The Restatement (Second) of Torts articulates the standard as follows, contrasting negligence and recklessness:
The actor’s conduct is in reckless disregard of the safety of another if he does an act or intentionally fails to do an act which it is his duty to the other to do, knowing or having reason to know of facts which would lead a reasonable man to realize, not only that his conduct creates an unreasonable risk of physical harm to another, but also that such risk is substantially greater than that which is necessary to make his conduct negligent.
[Restatement (Second) of Torts § 500 at 587 (1965).]

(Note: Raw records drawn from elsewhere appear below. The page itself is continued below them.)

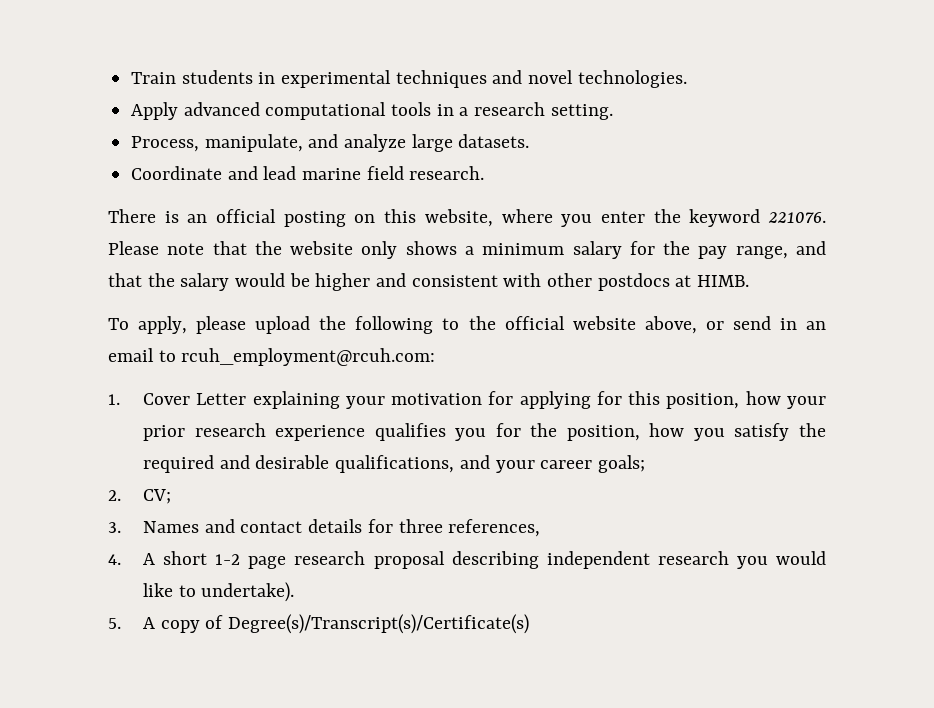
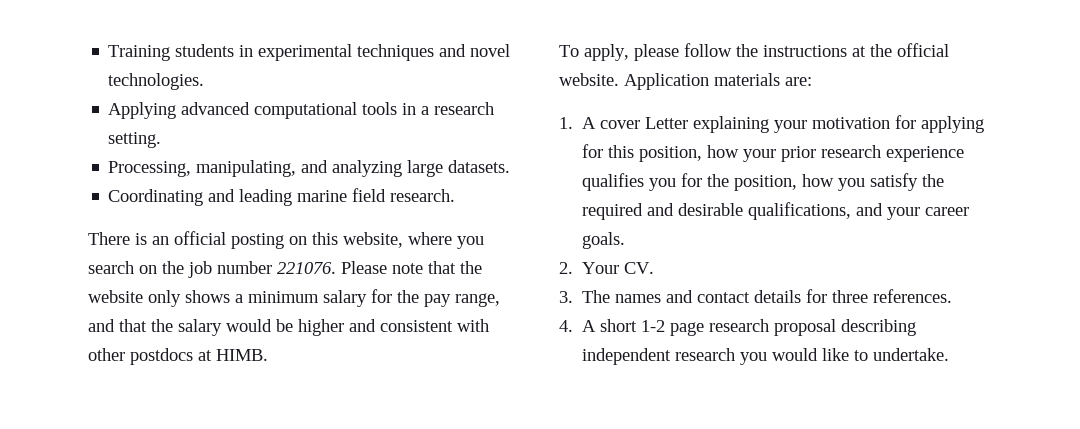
[131,72,177,84] Train -> [108,45,171,61] Training
[131,102,179,120] Apply -> [108,102,177,119] Applying
[131,134,407,152] Process, manipulate, and analyze -> [108,160,403,177] Processing, manipulating, and analyzing
[131,166,297,180] Coordinate and lead -> [108,189,293,206] Coordinating and leading
[600,209,761,227] enter the keyword -> [88,261,272,278] search on the job number
[255,316,826,334] [108,348,436,366] upload the following to the official website above, or send in an email to rcuh_employment@rcuh.com: -> [684,43,949,57] [559,73,812,90] follow the instructions at the official website. Application materials are:
[143,393,191,405] Cover -> [582,117,641,129] A cover
[597,455,645,473] goals; -> [582,232,626,249] goals.
[143,489,172,504] CV; -> [582,262,655,274] Your CV.
[143,521,200,533] Names -> [582,290,662,303] The names
[448,519,541,537] references, -> [873,289,953,303] references.
[201,582,295,602] [108,614,530,634] undertake). // 5. A copy of Degree(s)/Transcript(s)/Certificate(s) -> [873,348,950,361] undertake.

Recklessness, unlike negligence, requires a conscious choice of a course of action, with knowledge or a reason to know that it will create serious danger to others. Negligence may consist of an intentional act done with knowledge that it creates a risk of danger to others, but recklessness requires a substantially higher risk. The quantum of the risk is the important factor. Ibid.

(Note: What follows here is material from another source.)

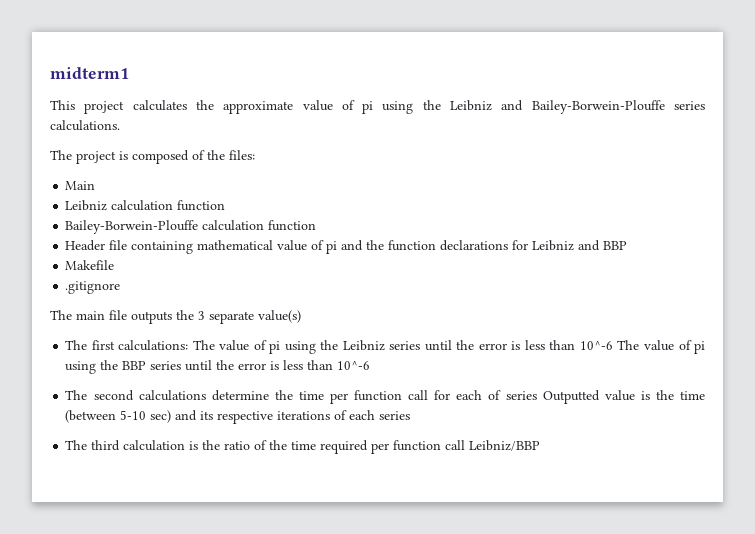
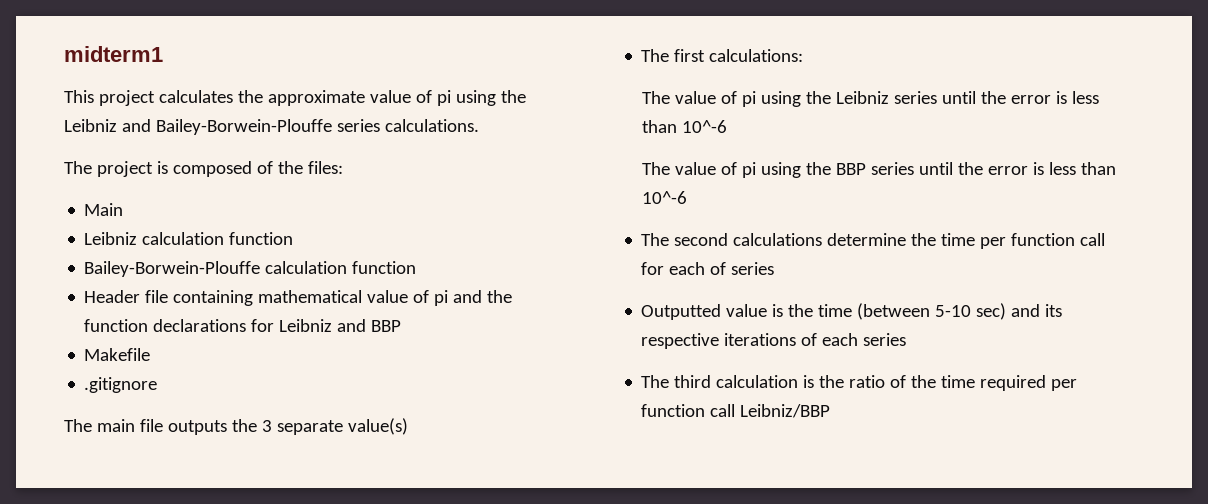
(189, 345) none -> (804, 55) //
(613, 345) none -> (728, 126) //
(537, 395) none -> (775, 268) //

[Schick v. Ferolito, 167 N.J. 7, 19-20, 767 A.2d 962 (2001).]
Similar definitions are found in our motor vehicle statute, N.J.S.A. 39:4-96,4 and criminal code, N.J.S.A. 2C:2-2b(3).5 Although worded somewhat differently, the definitions encompass the same basic concepts. See State v. Muniz, 118 N.J. 319, 324-325, 571 A.2d 948 (1990) (proofs to establish death by auto, N.J.S.A. 2C:11-5a and reckless driving are essentially the same, except that in the former *514it must also be shown that the reckless driving caused death of another).
In the present case the jury could have found that defendant Zarello, while accompanied by another officer who could have assisted him, failed to activate any warning lights or even a turn signal when “abruptly” turning into oncoming traffic at a “fast” rate of speed. That fact scenario was sharply disputed by defendant, but his denial only served to present a credibility question for the jury. As to the absence of an audible siren, defendant admitted turning it off prior to the accident in order to avoid warning the perpetrators of the approaching police vehicle. Of course, such conduct also serves to avoid warning innocent motorists of the approaching police vehicle. Again we believe that this element of the case presents a jury question. Canico, supra, is easily distinguishable. There the Court held the police officer’s conduct was in good faith as a matter of law, but, unlike the facts of the instant case, the police officer had “proceeded at a reduced rate of speed and tried, by using his siren and overhead light bar, to warn other motorists.” Canico, supra, 144 N.J. at 366, 676 A.2d 1083.
Accordingly, we hold the motion for involuntary dismissal was improperly granted.6 The order dismissing plaintiffs complaint is reversed. Plaintiffs complaint is reinstated and she may proceed to trial.